Un retard de dix ans sur la technologie de sécurité
Selon un reportage de Repubblica, cité par Open, le personnel du centre demandait un système de témoignage électronique depuis dix ans. La technologie, déjà budgétisée par l'hôpital en 2016, n'a jamais été achetée. Une demande formelle de spécifications techniques a été soumise en décembre 2025, suivie de réunions organisationnelles qui ont abouti à une approbation informelle le 21 juillet 2026, deux jours avant que l'erreur ne se produise. Le système fonctionne comme une barrière de sécurité automatisée, émettant une alerte acoustique lorsqu'un échantillon biologique ne correspond pas au bon patient, en suivant indépendamment les spermatozoïdes, les ovocytes et les embryons à chaque étape du processus.

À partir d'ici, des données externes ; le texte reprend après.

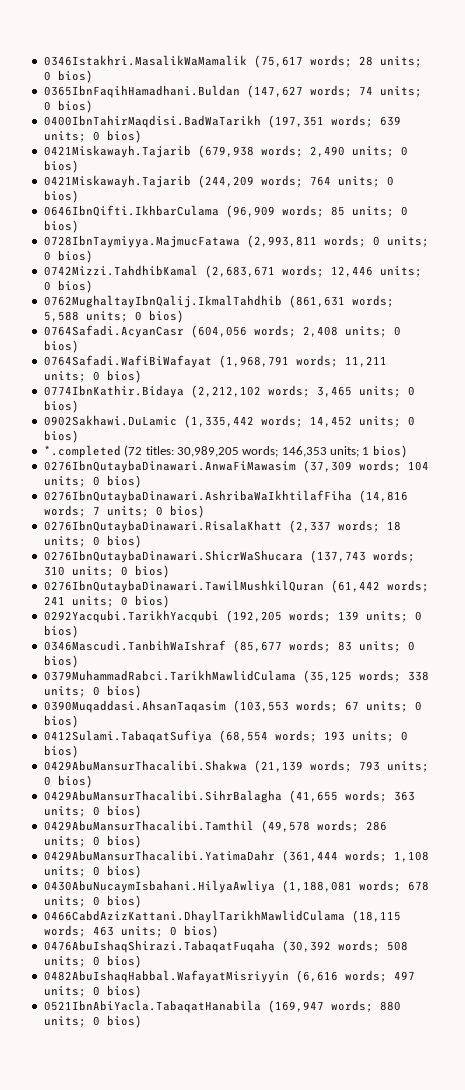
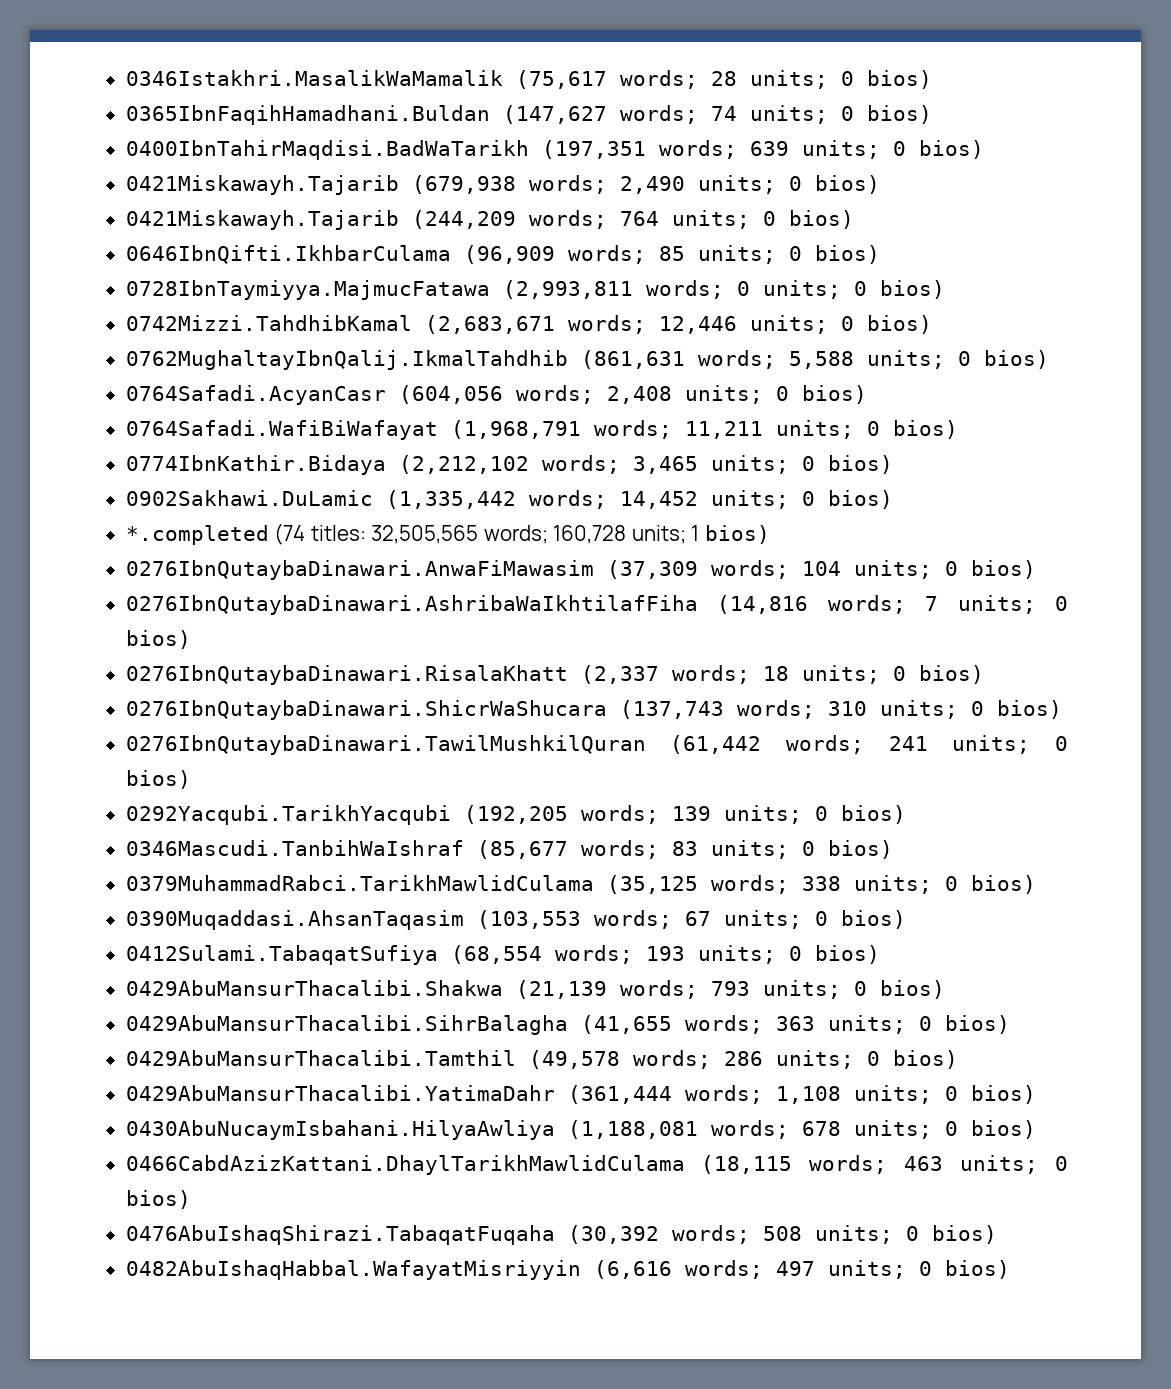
[124,445,327,457] (72 titles: 30,989,205 words; 146,353 -> [274,523,627,545] (74 titles: 32,505,565 words; 160,728
[43,1000,401,1013] [43,1015,142,1028] // 0521IbnAbiYacla.TabaqatHanabila (169,947 words; 880 units; 0 bios) -> (1010, 1269) none

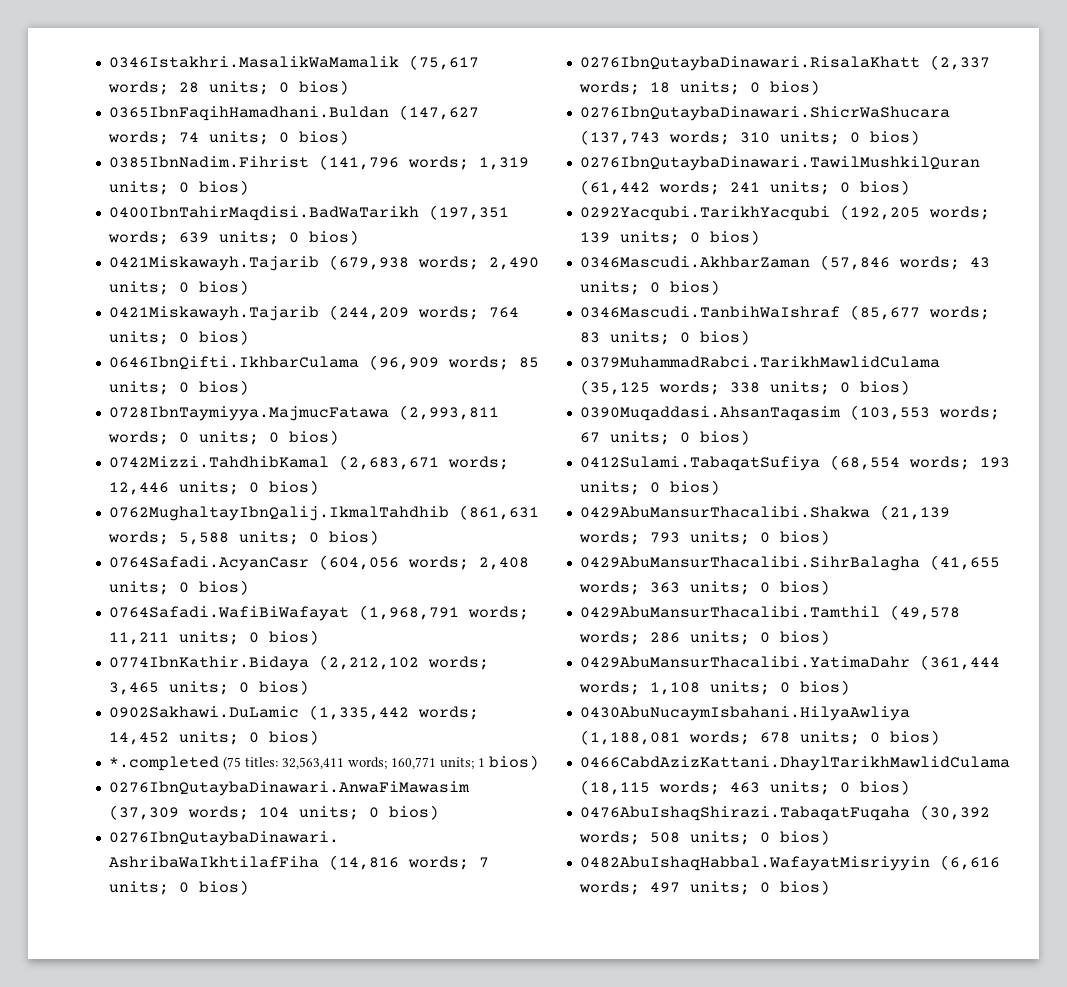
(932, 114) none -> [108,155,529,170] [108,180,249,195] // 0385IbnNadim.Fihrist (141,796 words; 1,319 units; 0 bios)
[274,523,627,545] (74 titles: 32,505,565 words; 160,728 -> [222,756,436,770] (75 titles: 32,563,411 words; 160,771
(906, 814) none -> [579,255,990,270] [579,280,720,295] // 0346Mascudi.AkhbarZaman (57,846 words; 43 units; 0 bios)

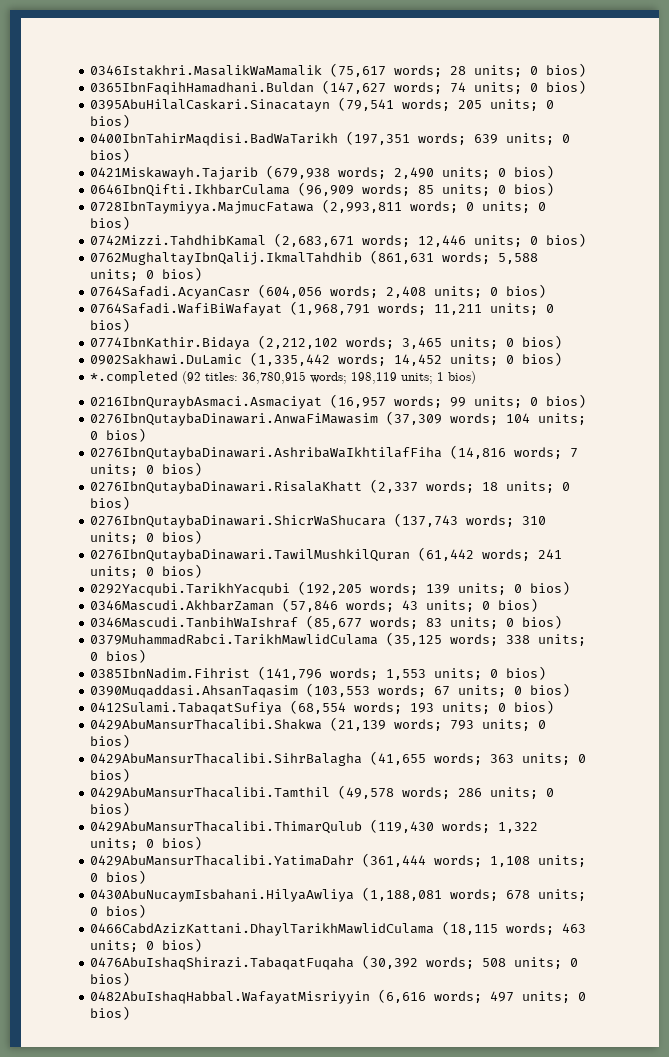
[108,155,529,170] 0385IbnNadim.Fihrist (141,796 words; 1,319 -> [90,97,483,112] 0395AbuHilalCaskari.Sinacatayn (79,541 words; 205
[108,305,519,321] [108,330,249,345] // 0421Miskawayh.Tajarib (244,209 words; 764 units; 0 bios) -> (555, 172) none
[222,756,485,770] (75 titles: 32,563,411 words; 160,771 units; 1 -> [182,371,477,384] [90,394,539,409] (92 titles: 36,780,915 words; 198,119 units; 1 bios) // 0216IbnQuraybAsmaci.Asmaciyat (16,957 words; 99 units; 0
(910, 387) none -> [90,666,547,680] // 0385IbnNadim.Fihrist (141,796 words; 1,553 units; 0 bios)
(830, 637) none -> [90,819,539,834] [90,836,203,850] // 0429AbuMansurThacalibi.ThimarQulub (119,430 words; 1,322 units; 0 bios)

Les experts appellent à un traçage obligatoire
Environ 100 000 cycles de procréation assistée sont réalisés chaque année en Italie. Les estimations de la fréquence des échanges de tubes varient : l'hôpital a cité la littérature scientifique la situant à 1 cycle sur 10 000 à 12 000, tandis qu'Allegra a mentionné un chiffre de 1 sur 15 000, notant que de nombreux cas passent inaperçus. Ermanno Greco, président de la Società Italiana della Riproduzione, a qualifié les événements de rares mais évitables et a exhorté à rendre obligatoires les systèmes de traçage électronique dans tous les centres de fertilité italiens.
- Échange d'embryon à l'hôpital Pertini de Rome aboutissant à la naissance de jumeaux chez le mauvais couple, déclenchant une bataille juridique
- San Raffaele budgétise le système de témoignage électronique mais ne l'achète jamais
- Demande formelle de spécifications techniques pour le système de témoignage
- Approbation informelle donnée pour l'achat du système de témoignage électronique
- Embryon erroné implanté à San Raffaele en raison d'une erreur de séquence des patientes ; détecté en 8 minutes
- Aspiration endométriale pratiquée sur la femme concernée ; transfert correct de l'embryon effectué pour l'autre couple
- Inspection finale réalisée au centre
- Laboratoire d'embryologie suspendu pour un minimum de 15 jours par l'ATS et le ministère de la Santé
- L'incident devient public ; les experts appellent à un traçage électronique obligatoire dans tous les centres de FIV
Bien qu'il s'agisse d'événements très rares, l'échange de tubes survenu lors du transfert d'embryon exige une réflexion sérieuse. Aujourd'hui, grâce aux technologies modernes, il est pratiquement impossible de rencontrer ces erreurs.
L'incident précédent le plus notable s'est produit en 2013 à l'hôpital Pertini de Rome, où des embryons d'un couple ont été transférés à une autre femme. La grossesse a été menée à terme, donnant naissance à des jumeaux et déclenchant une bataille juridique entre les couples biologique et gestationnel.